Однажды, во время похода, великий князь, приехав на бивуак, спросил Тортуса, хорошо ли ему при полку?
– В твоем полку нет толку! – отвечал старик и, махнув рукой, ушел без дальнейших объяснений.
Раз великий князь постращал за что-то Тортуса палками.
– Будешь бить коновала палками, так станешь ездить на палочке, – заметил хладнокровно Тортус.
В другой раз великий князь похвалил его за удачную операцию над хромою лошадью.
– Поменьше хвали, да получше корми, – угрюмо отвечал старик.
Великий князь рассмеялся, велел Тортусу прийти к себе, накормил его досыта и сам напоил допьяна.
Обер-полицмейстер А. С. Шульгин
Московский обер-полицмейстер Александр Сергеевич Шульгин был горд и надменен. Это обстоятельство много вредило ему в отношениях к самолюбивым москвичам.
Однажды является к Шульгину по делам богатый первогильдейный купец и располагается в приемной, бережно положив свою меховую шапку у письменного стола.
В приемную вышел Шульгин, и прежде всего ему почему-то бросилась в глаза эта шапка.
– Чья? – грозно спросил он посетителей, указывая на нее.
– Моя, ваше превосходительство, – ответил купец, несколько смутившись, и неловко потянулся к собственности.
– Как же ты смел положить свою шапку на мое кресло! – наступил на него обер-полицмейстер.
Такой неласковый прием неожиданно проштрафившегося купца сконфузил и обидел его.
– Помилуйте, – сказал он, давая понять Шульгину, что тот разговаривает не с каким-нибудь разночинцем, а с коммерческой особой. – Я ведь первой гильдии купец!
– А я, по-твоему, второй что ли? – сердито воскликнул обер-полицмейстер и приказал дежурному квартальному: – Дать ему метлу и заставить вымести улицу.
Как купец ни упирался и ни протестовал, а улицу вымел…

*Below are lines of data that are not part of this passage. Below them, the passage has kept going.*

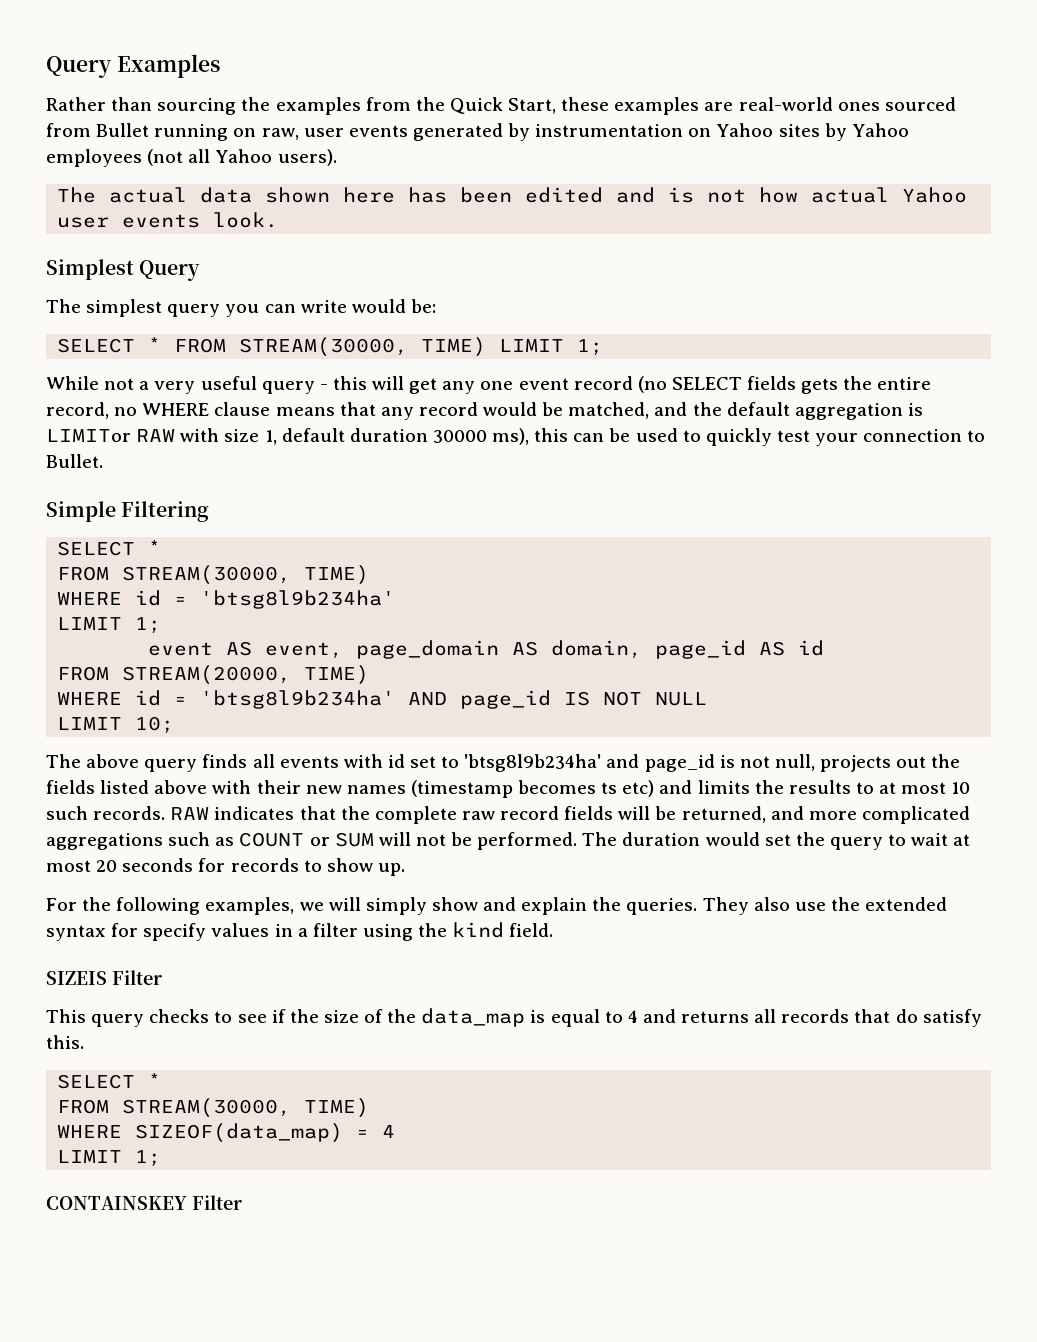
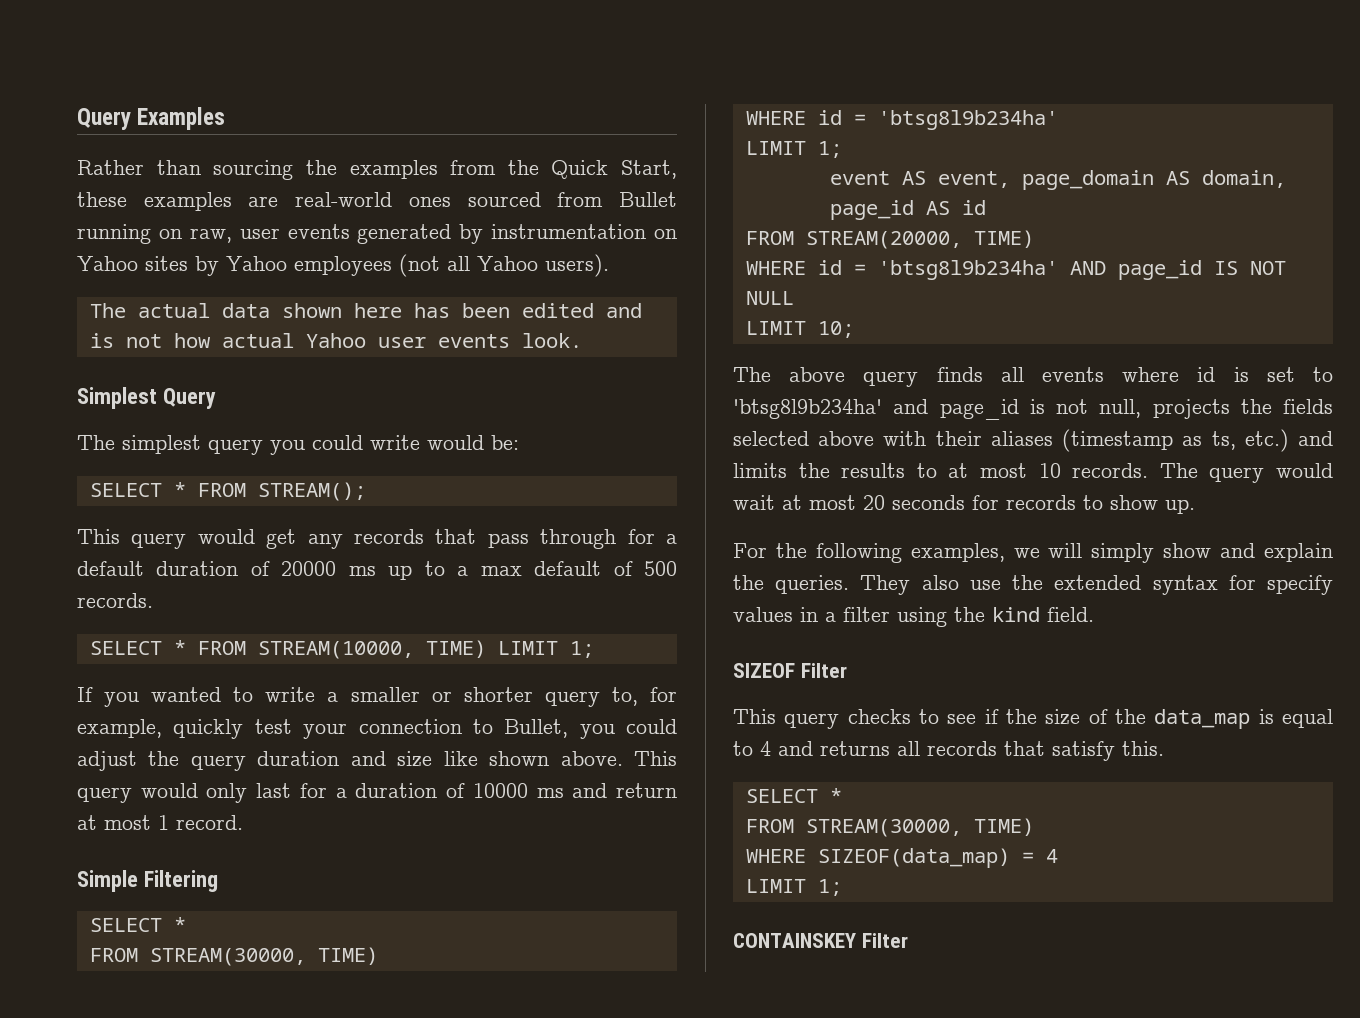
[264,304,296,313] can -> [312,435,363,450] could
[239,337,604,357] [46,376,932,394] [46,402,923,420] [46,428,701,445] STREAM(30000, TIME) LIMIT 1; // While not a very useful query - this will get any one event record (no SELECT fields gets the entire record, no WHERE clause means that any record would be matched, and the default aggregation is LIMITor RAW with size 1, default duration 30000 ms), this can be used to -> [257,482,366,501] [77,529,677,549] [77,561,677,580] [77,593,153,608] [89,640,594,659] [77,687,677,707] [77,719,162,738] STREAM(); // This query would get any records that pass through for a default duration of 20000 ms up to a max default of 500 records. // SELECT * FROM STREAM(10000, TIME) LIMIT 1; // If you wanted to write a smaller or shorter query to, for example,
[46,454,103,468] Bullet. -> [504,719,677,739] [77,751,678,771] [77,783,678,803] [77,815,243,830] Bullet, you could adjust the query duration and size like shown above. This query would only last for a duration of 10000 ms and return at most 1 record.
[343,754,405,768] with id -> [1122,367,1249,382] where id is
[896,756,927,768] out -> (1230, 409) none
[100,780,150,794] listed -> [733,431,809,446] selected
[305,780,655,798] new names (timestamp becomes ts etc) -> [990,429,1289,452] aliases (timestamp as ts, etc.)
[46,806,970,824] [46,832,907,850] such records. RAW indicates that the complete raw record fields will be returned, and more complicated aggregations such as COUNT or SUM will not be performed. The duration would set the query to -> [1072,463,1333,483] records. The query would
[46,971,107,985] SIZEIS -> [733,663,795,678] SIZEOF
[895,1009,918,1023] do -> (1045, 748) none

При переводе К. Я. Булгакова из московских почт-директоров в петербургские обер-полицмейстер Шульгин говорил брату его Александру. «Вот мы и братца вашего лишились. Все это комплот против Москвы. Того гляди и меня вызовут. Ну уж, если не нравится Москва, так скажи прямо: я берусь выжечь ее не по-французски и не по-ростопчински, а по-своему, так что после меня не отстроят ее во сто лет».